Listening to the noise that whales hear

By Douglas Esser
With more human activities in the ocean — shipping, military exercises, oil exploration, wind farms — the level of underwater noise increases.

Whale and underwater sound illustration.

That noise has a direct impact on whales and other marine mammals, said Shima Abadi, an assistant professor in the University of Washington Bothell’s School of Science, Technology, Engineering & Mathematics (STEM).

“To have more activities in the ocean, we need to understand the impact of those activities on the marine environment,” Abadi said. “We need to know exactly how much noise we are adding to the ocean soundscape. Is it disturbing marine mammals and other animals in the ocean or not?”

A challenging environment

To help answer such questions, the Navy’s science arm, the Office of Naval Research (ONR), has awarded Abadi $850,000 over three years to research underwater noise off the Northwest coast. For the research titled “Data-Driven Analysis and Prediction of Ocean Ambient Noise in the Northeast Pacific Ocean Continental Slope,” Abadi will analyze acoustic data recorded by hydrophones in the Ocean Observatories Initiative (OOI).

The OOI is a global project funded by the National Science Foundation with eight arrays of sensors in different parts of the world. Two of them are off the Northwest coast.

Hydrophone map
Hydrophone locations off Northwest coast. OOI map

The Coastal Endurance array monitors conditions on the continental slope in the area that includes outflows from the Columbia River. The adjoining Axial Seamount array monitors an active volcano with multiple hydrothermal vents. This is the area, about 300 miles off the Oregon coast, where the Juan de Fuca tectonic plate is sliding under the North America plate, threatening the “big one” earthquake.

The arrays connect a network of sensors, cameras and other equipment. Two hydrophones in the Endurance array and nine in the Axial Seamount array already have recorded five years of data, Abadi said.

Starting in the fall, her research will not only provide the Navy with information it can use to manage its activities, but it also will demonstrate new techniques of big data analysis — machine learning using cloud computing resources.

Can you hear me now?

This spectrogram illustrates a whale call, which shows up as the yellow at the bottom of the image. The sound was recorded by hydrophones in the Ocean Observatories Initiative (OOI) off the Northwest coast.

Some sounds can travel huge distances underwater. Storms off Alaska, low-frequency whale vocalizations off California, west coast ship traffic, even thermal noise from the volcanic vents contribute to the overall noise off the Northwest coast, said Abadi, who has been teaching mechanical and ocean engineering at UW Bothell since 2015.

“First, we want to identify the contribution of each component. Then, we will identify their seasonal, spectral and spatial patterns and predict future trends of the ambient noise,” said Abadi.

Her past research includes locating underwater sound sources and assessing the impact on marine mammals. Sounds of individual whales or ships hundreds of miles away may not be distinguishable, but their echoes stay in the ocean for a long time and change the ambient noise level.

Abadi’s research aims to give the Navy a way to predict how its actions affect marine mammals.

“We can learn a lot from this dataset, once we implement machine learning and cloud computing,” Abadi said. “We want to identify the pattern of each sound source category and then predict the ocean noise in the future.”

Swimming in the deep end

This new research project also has benefits for the university, students and Abadi’s teaching and outreach.
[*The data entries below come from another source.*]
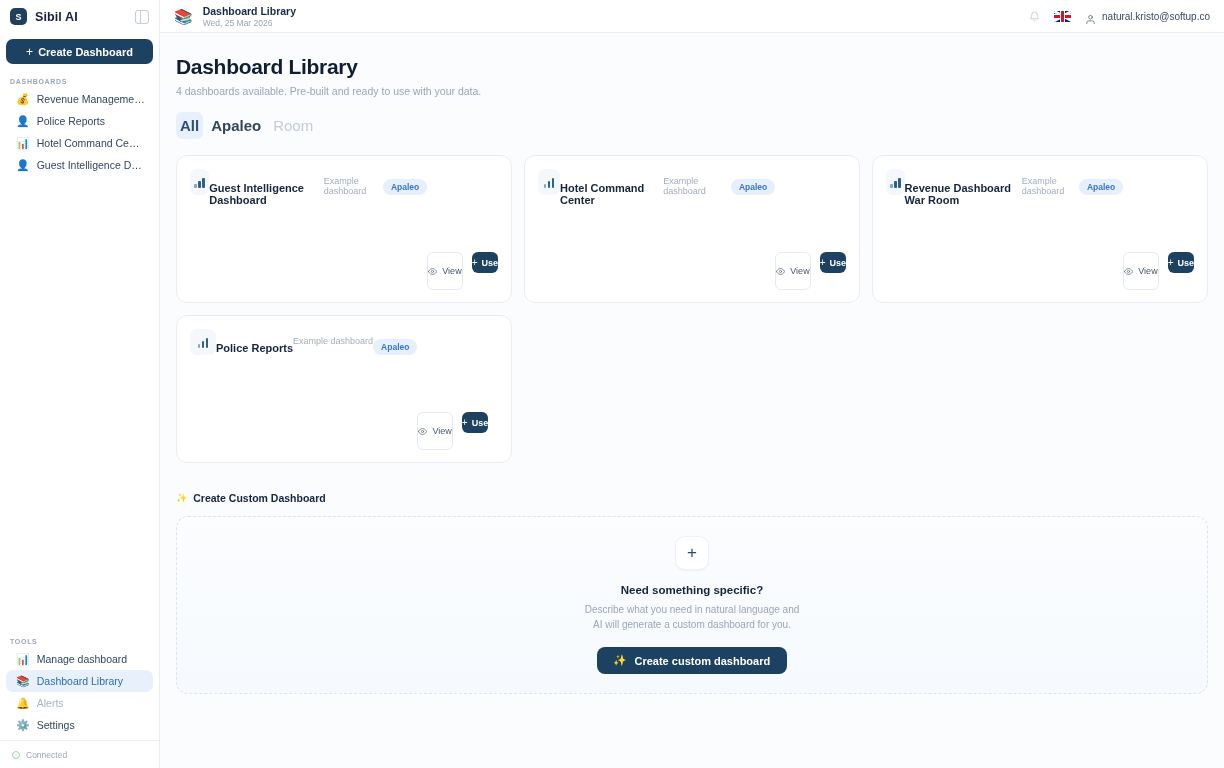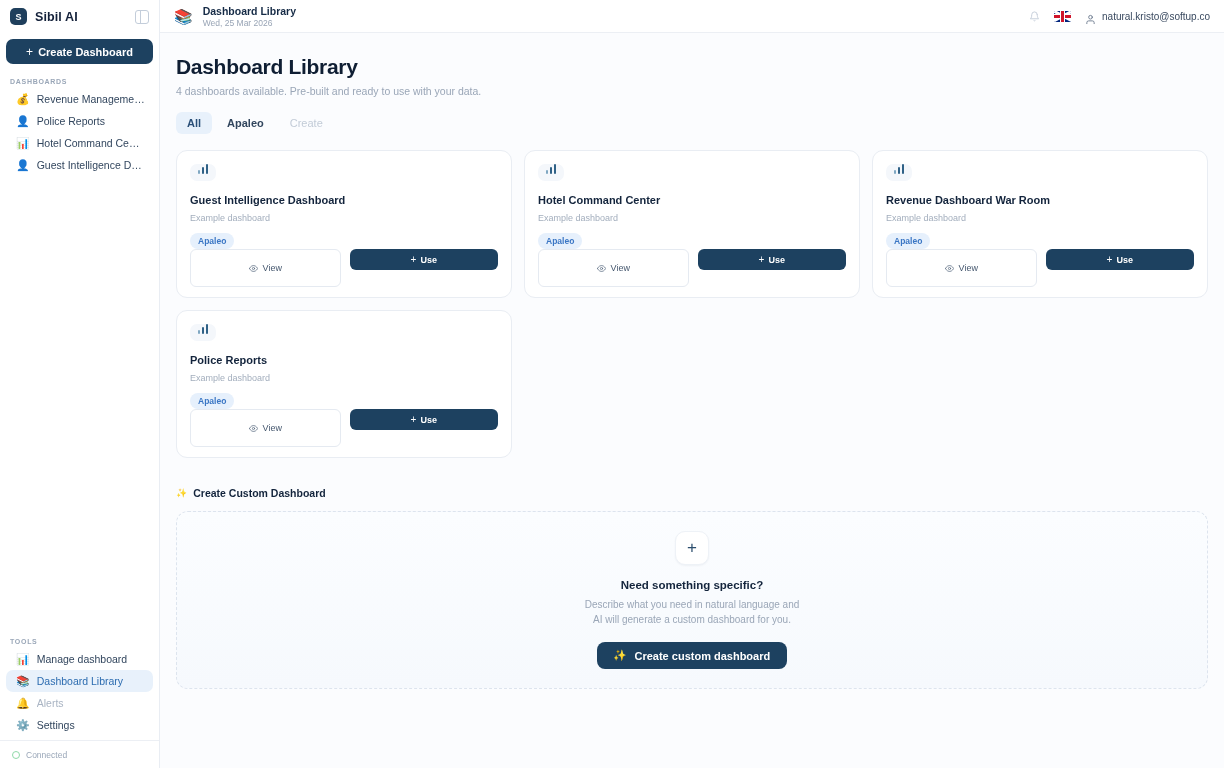--- a/index.html
+++ b/index.html
@@ -156,8 +156,8 @@
 
   .tabs { display: flex; gap: 4px; margin-top: 15px; }
   .tab {
-    font-size: 11px; font-weight: bold; color: #32465e;
-    padding: 5px 11px; border-radius: 6px; cursor: pointer;
+    font-size: 15px; font-weight: bold; color: #32465e;
+    padding: 5px 4px; border-radius: 6px; cursor: pointer;
   }
   .tab.active { background: #e8f1fb; color: #2a4f78; }
   .tab.disabled { color: #c2cbd7; font-weight: normal; }

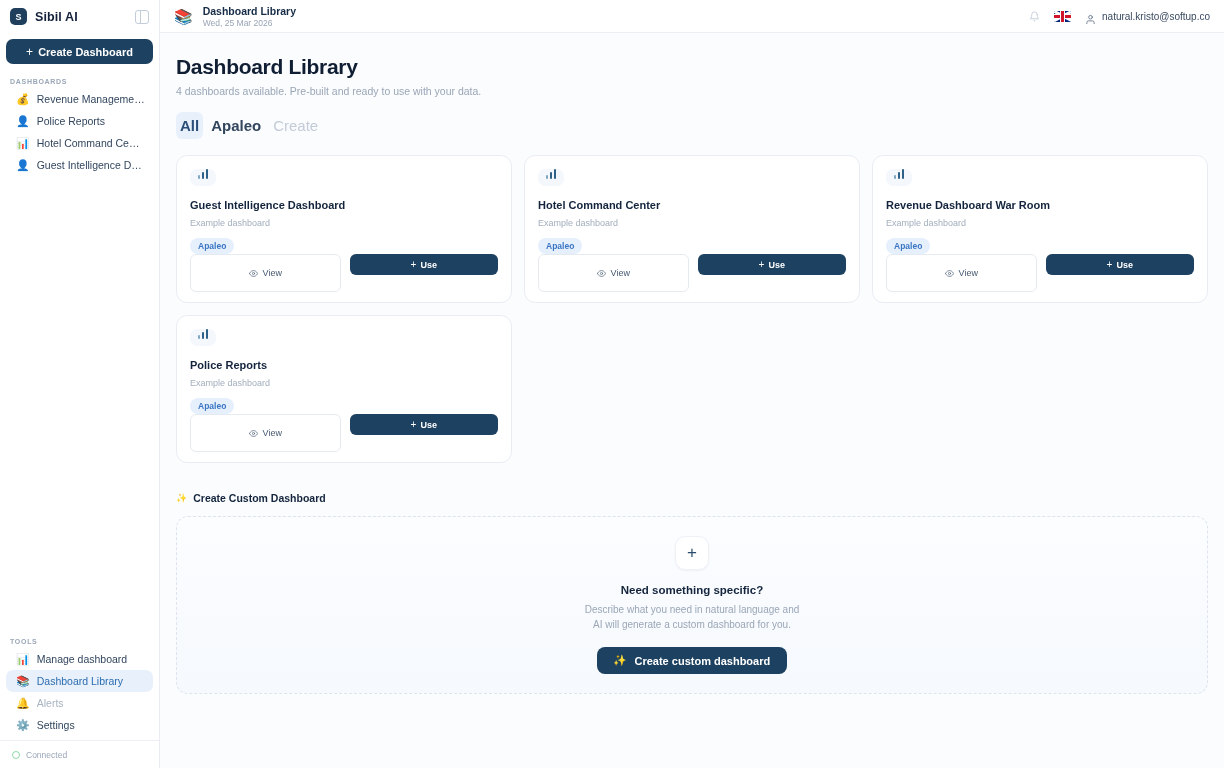--- a/index.html
+++ b/index.html
@@ -358,7 +358,7 @@
       <div class="tabs">
         <div class="tab active">All</div>
         <div class="tab">Apaleo</div>
-        <div class="tab disabled">Create</div>
+        <div class="tab disabled">Room</div>
       </div>
 
       <div class="cards">

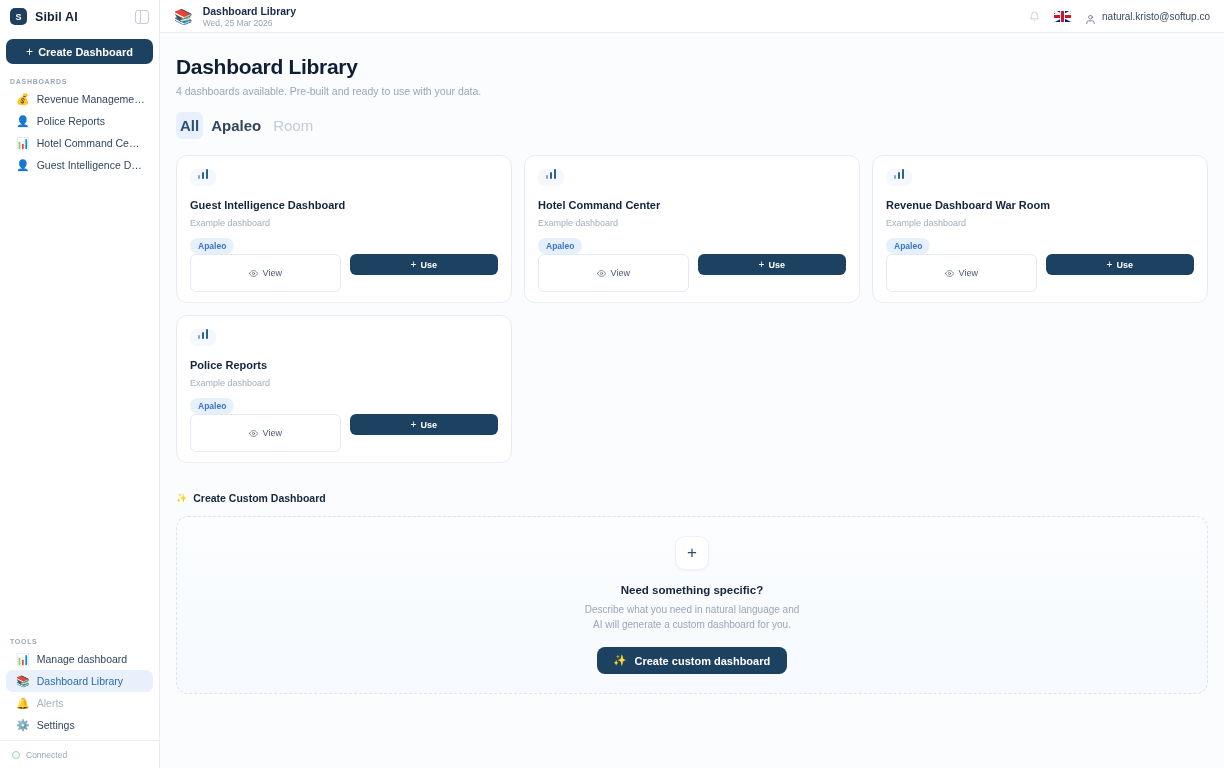--- a/index.html
+++ b/index.html
@@ -174,7 +174,7 @@
     border-radius: 11px;
     padding: 13px 13px 12px 13px;
     height: 148px;
-    display: flex; flex-direction: column;
+    display: flex; 
   }
   .card-icon {
     width: 26px; height: 26px;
One is bringing UW Bothell into the multi-university OOI group.

“It is very important to show our presence — UW Bothell is involved. Being part of this community will definitely have an impact on our students,” said Abadi, who has been promoting ocean engineering as a field of study at UW Bothell.

Spencer Nelson, left, Mathew Munson
Spencer Nelson, left, Mathew Munson. Courtesy photo

Abadi’s ocean engineering students have already studied OOI data to learn about oxygen “dead zones,” the ocean sound channel and the thermocline layer, where temperature changes. Two of Abadi’s students, Matthew Munson and Spencer Nelson, took part in a 2018 cruise to upgrade and maintain OOI instruments.

Training researchers in the field also is a goal of the Navy. Abadi hopes to involve UW Bothell undergraduates with a couple of doctoral and post-doc student researchers she plans to hire in the Department of Electrical & Computer Engineering at the UW in Seattle.

Citizen science

Abadi’s outreach is through her faculty affiliation with the eScience Institute at the UW in Seattle. The institute plans to engage the public in a citizen science project and is building a website that would present users a sound spectrogram — a visual representation of frequency over time. As the site will show, humpback whales, dolphins and ships all create different wavy lines.

Confirming a whale call spectrogram also creates training data for machine learning. Then algorithms could detect whale calls automatically. Click and listen. Do you hear that eerie whoo from the deep?